# Chapter 27 : Ideal Processes Efficiency and the Mechanical Energy Balance¶

### Example 27.1 page no. 838¶

In [5]:
# Variables
V_w = 1. ;			#  Volume of given water -[L]
P_atm = 100. ;			# Atmospheric pressure - [kPa]

#W = -p*del_V
V_H2O = 0.001043 ;			# Specific volume of water from steam table according to book- [cubic metre]
V_vap = 1.694 ;			# Specific volume of vapour from steam table according to book- [cubic metre]
V1 = 0 ;			# Initial volume of H2O in bag-[cubic metre]

# Calculations
V2 = (V_w*V_vap)/(1000*V_H2O) ;			# Final volume of water vapour -[cubic metre]
W = -P_atm*(V2 -V1)* 1000 ;			# Work done by saturated liquid water -[J]

# Results
print ' Work done by saturated liquid water is %.3e J.'%W
Work done by saturated liquid water is -1.624e+05 J.

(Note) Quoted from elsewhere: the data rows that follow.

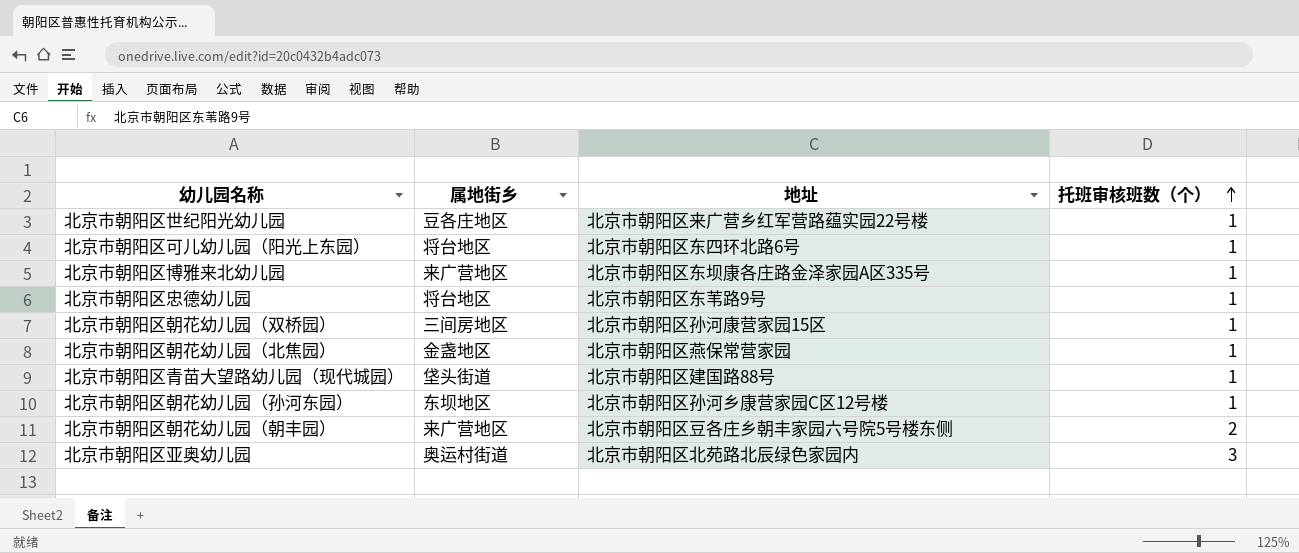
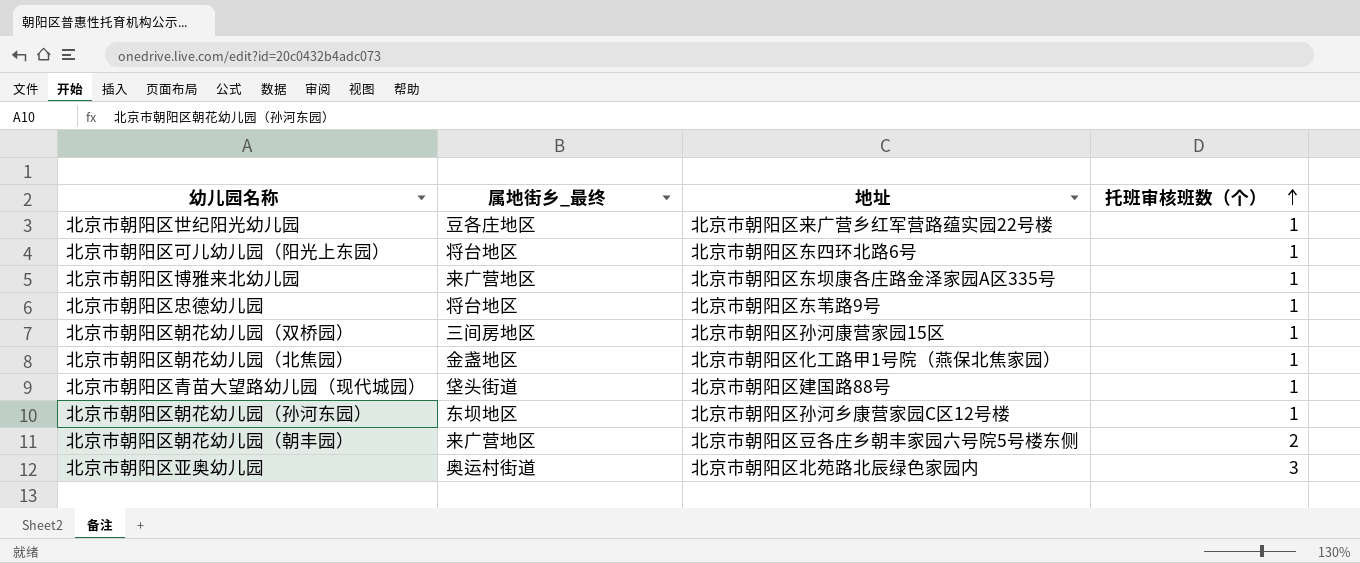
column name: 属地街乡 -> 属地街乡_最终
北京市朝阳区朝花幼儿园（北焦园） | 地址: 北京市朝阳区燕保常营家园 -> 北京市朝阳区化工路甲1号院（燕保北焦家园）

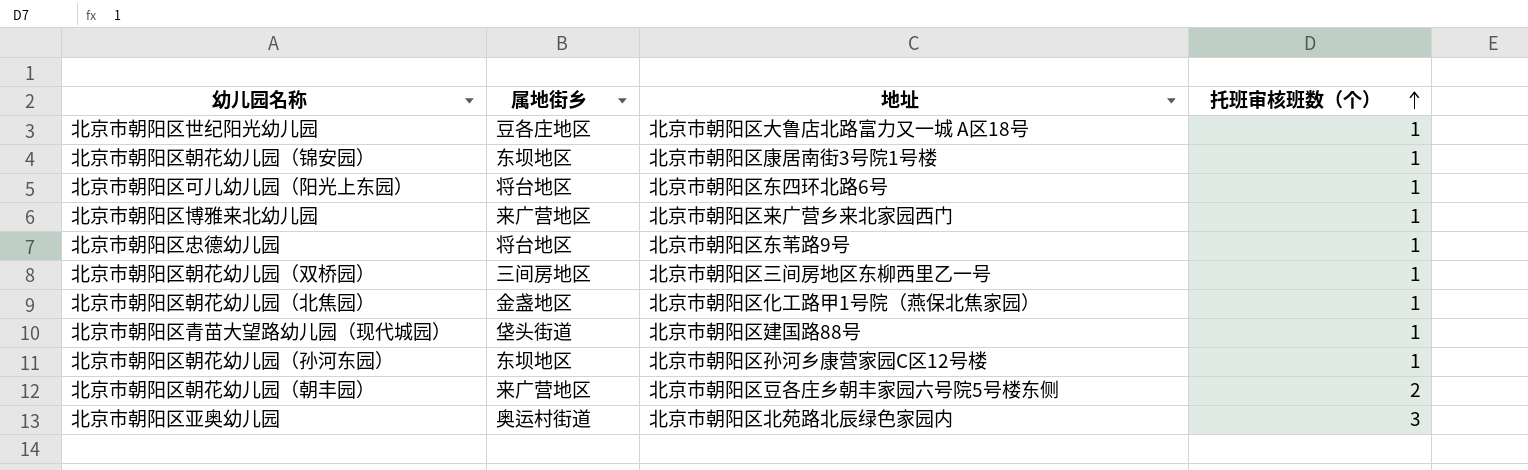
column name: 属地街乡_最终 -> 属地街乡
北京市朝阳区世纪阳光幼儿园 | 地址: 北京市朝阳区来广营乡红军营路蕴实园22号楼 -> 北京市朝阳区大鲁店北路富力又一城 A区18号
row 北京市朝阳区朝花幼儿园（锦安园）: none -> 东坝地区 | 北京市朝阳区康居南街3号院1号楼 | 1
北京市朝阳区博雅来北幼儿园 | 地址: 北京市朝阳区东坝康各庄路金泽家园A区335号 -> 北京市朝阳区来广营乡来北家园西门
北京市朝阳区朝花幼儿园（双桥园） | 地址: 北京市朝阳区孙河康营家园15区 -> 北京市朝阳区三间房地区东柳西里乙一号

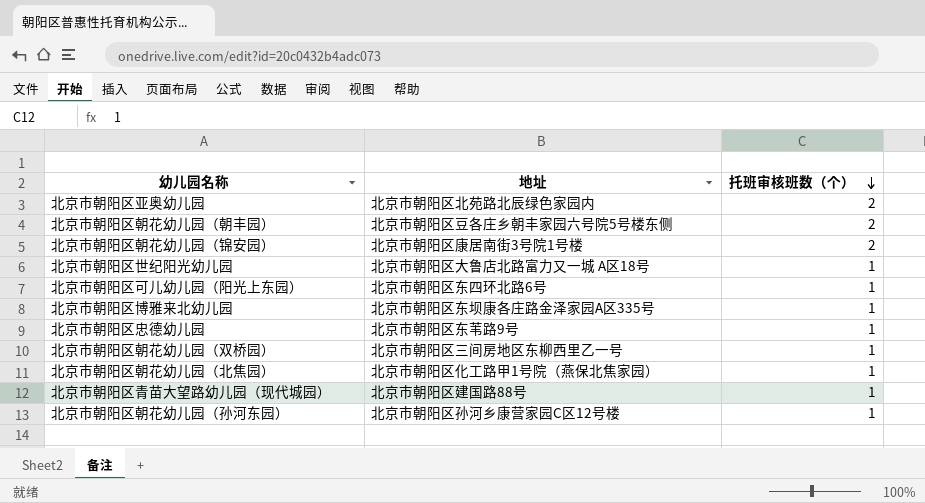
row order: 托班审核班数（个） ascending -> 托班审核班数（个） descending
column 属地街乡 | position: 2 -> none
北京市朝阳区亚奥幼儿园 | 托班审核班数（个）: 3 -> 2
北京市朝阳区朝花幼儿园（锦安园） | 托班审核班数（个）: 1 -> 2
北京市朝阳区博雅来北幼儿园 | 地址: 北京市朝阳区来广营乡来北家园西门 -> 北京市朝阳区东坝康各庄路金泽家园A区335号

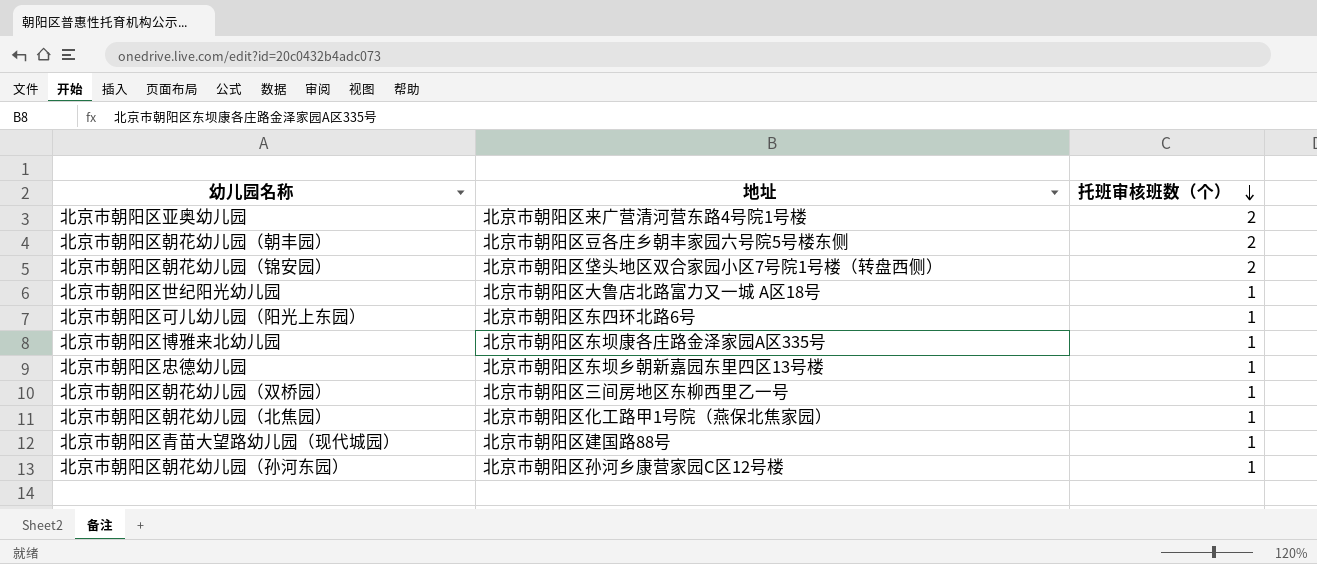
北京市朝阳区亚奥幼儿园 | 地址: 北京市朝阳区北苑路北辰绿色家园内 -> 北京市朝阳区来广营清河营东路4号院1号楼
北京市朝阳区朝花幼儿园（锦安园） | 地址: 北京市朝阳区康居南街3号院1号楼 -> 北京市朝阳区垡头地区双合家园小区7号院1号楼（转盘西侧）
北京市朝阳区忠德幼儿园 | 地址: 北京市朝阳区东苇路9号 -> 北京市朝阳区东坝乡朝新嘉园东里四区13号楼

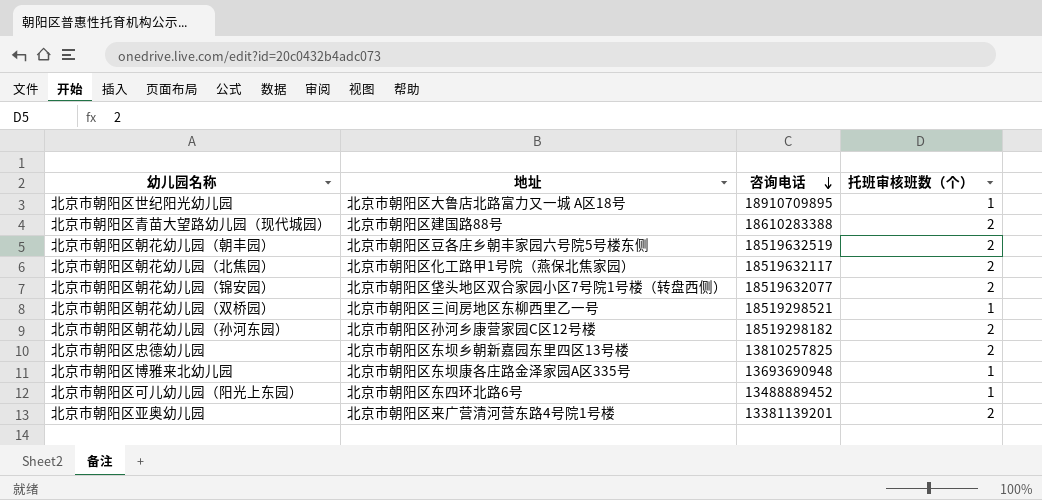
row order: 托班审核班数（个） descending -> 咨询电话 descending
column 咨询电话 | position: none -> 3
北京市朝阳区青苗大望路幼儿园（现代城园） | 托班审核班数（个）: 1 -> 2
北京市朝阳区朝花幼儿园（北焦园） | 托班审核班数（个）: 1 -> 2
北京市朝阳区朝花幼儿园（孙河东园） | 托班审核班数（个）: 1 -> 2
北京市朝阳区忠德幼儿园 | 托班审核班数（个）: 1 -> 2

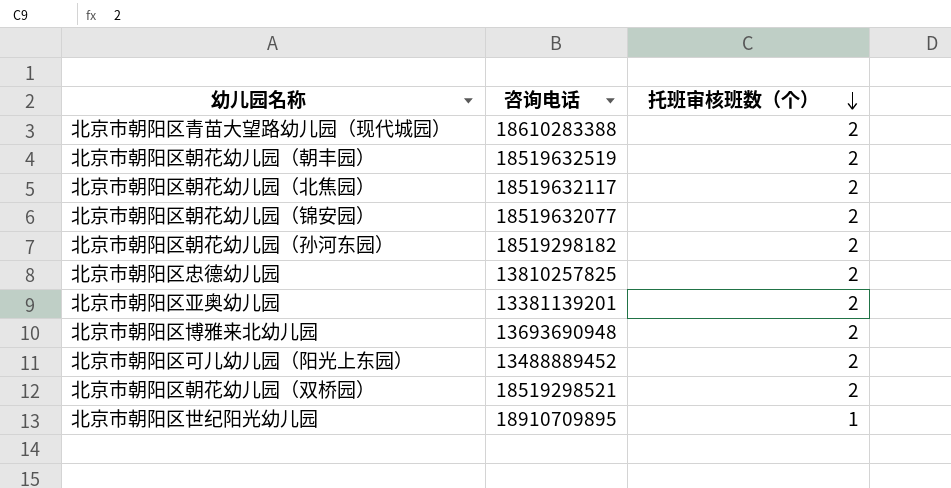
row order: 咨询电话 descending -> 托班审核班数（个） descending
column 地址 | position: 2 -> none
北京市朝阳区博雅来北幼儿园 | 托班审核班数（个）: 1 -> 2
北京市朝阳区可儿幼儿园（阳光上东园） | 托班审核班数（个）: 1 -> 2
北京市朝阳区朝花幼儿园（双桥园） | 托班审核班数（个）: 1 -> 2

### Example 27.2 page no. 840¶

In [6]:
# Variables
m_N2 = 1. ;			# Moles of N2 taken -[kg mol]
p = 1000.;			# Pressure of cylinder-[kPa]
T = 20. + 273. ;			# Temperature of cylinder -[K]
a_pis = 6. ;			# Area of piston - [square centimetre]
m_pis = 2. ;			# Mass of pston - [kg]
R = 8.31 ;			# Ideal gas constant - [(kPa*cubic metre)/(K * kgmol)]

# Calculations
V = (R*T)/p ;			# Specific volue of gas at initial stage -[cubic metre/kg mol]
V1 = V * m_N2 ;			# Initial volume of gas - [cubic metre]
V2 = 2.*V1 ;			# Final volume of gas according to given condition -[cubic metre]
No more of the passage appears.